Across all entries below, how many lines include "FORD"? Only the number, please.

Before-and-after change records
|---|
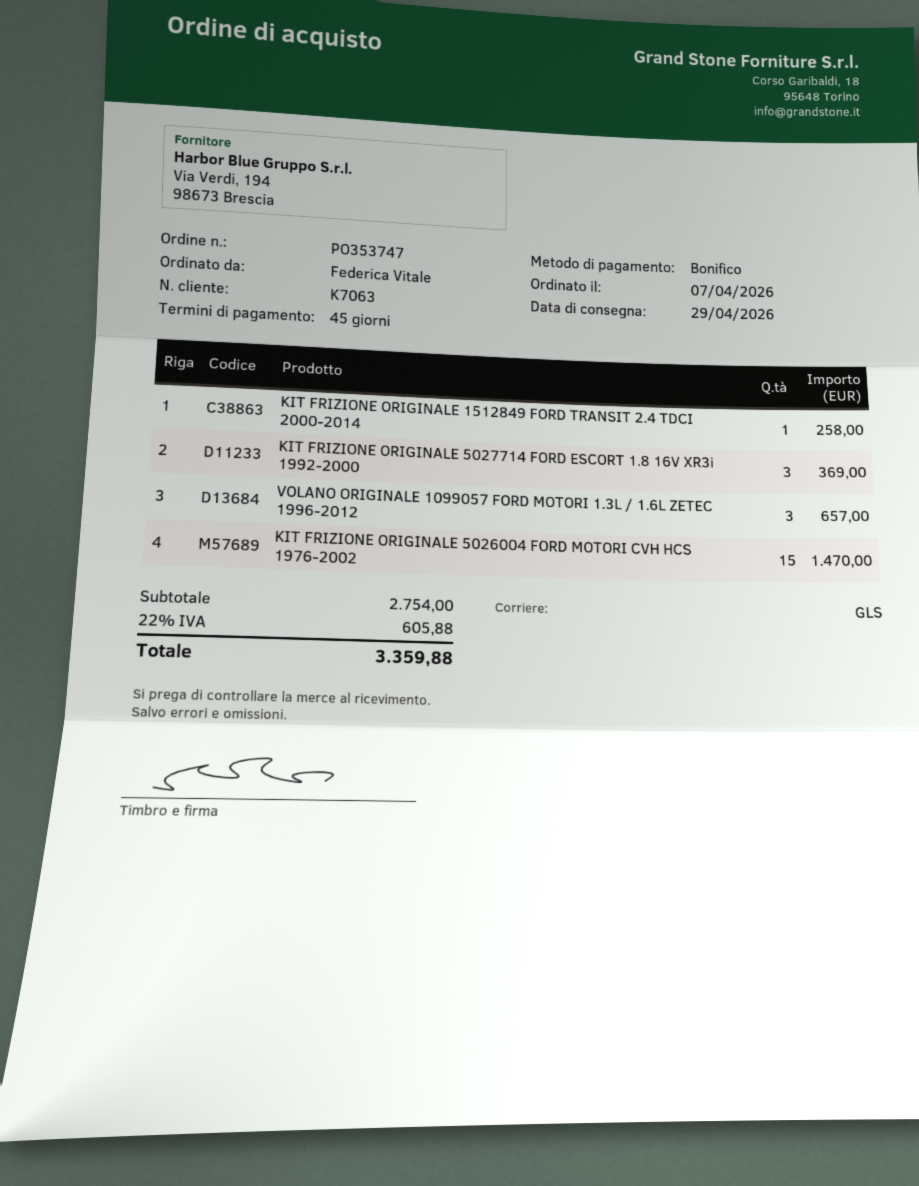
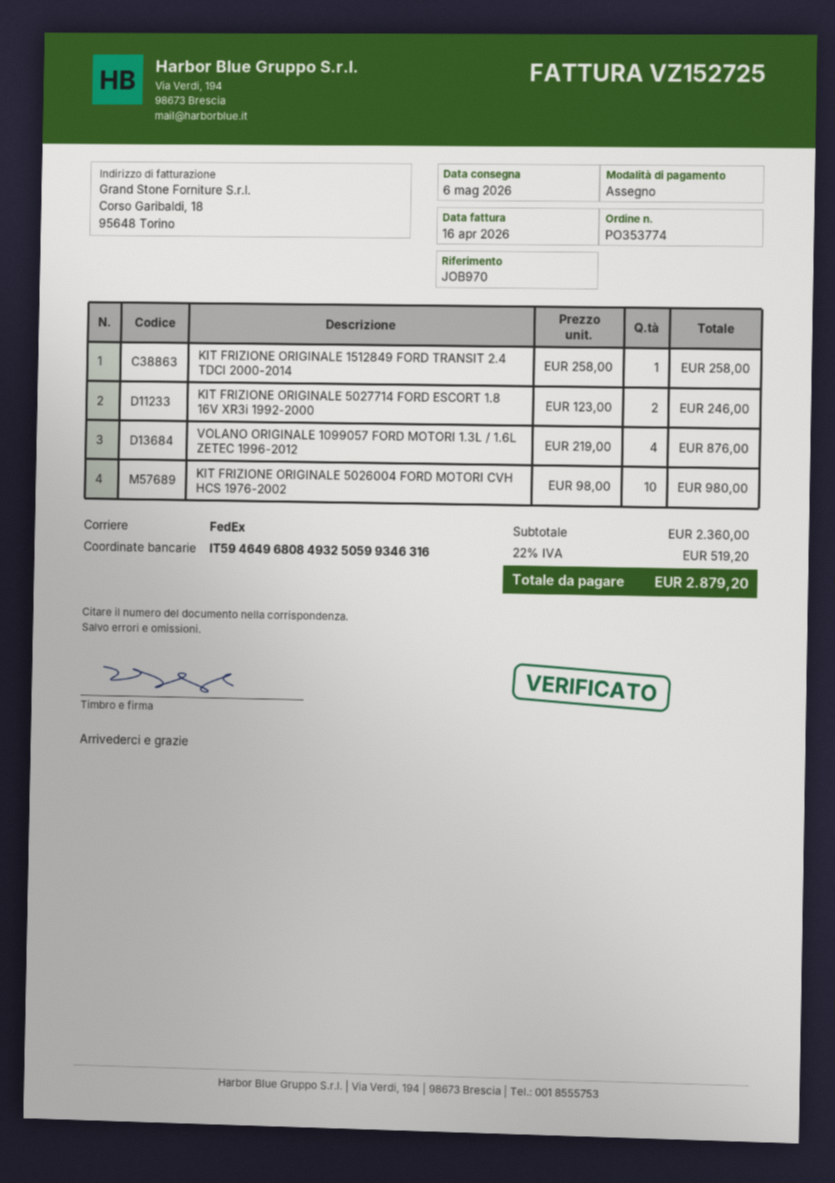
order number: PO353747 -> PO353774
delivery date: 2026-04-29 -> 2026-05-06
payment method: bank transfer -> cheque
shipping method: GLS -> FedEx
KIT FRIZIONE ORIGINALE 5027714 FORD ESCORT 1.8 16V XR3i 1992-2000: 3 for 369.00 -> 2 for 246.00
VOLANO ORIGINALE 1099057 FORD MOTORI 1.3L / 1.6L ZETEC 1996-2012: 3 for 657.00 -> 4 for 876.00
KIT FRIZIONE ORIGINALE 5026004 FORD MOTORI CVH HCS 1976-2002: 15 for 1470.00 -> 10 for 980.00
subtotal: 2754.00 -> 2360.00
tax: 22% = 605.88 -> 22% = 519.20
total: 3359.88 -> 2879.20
|---|
_Result_:
3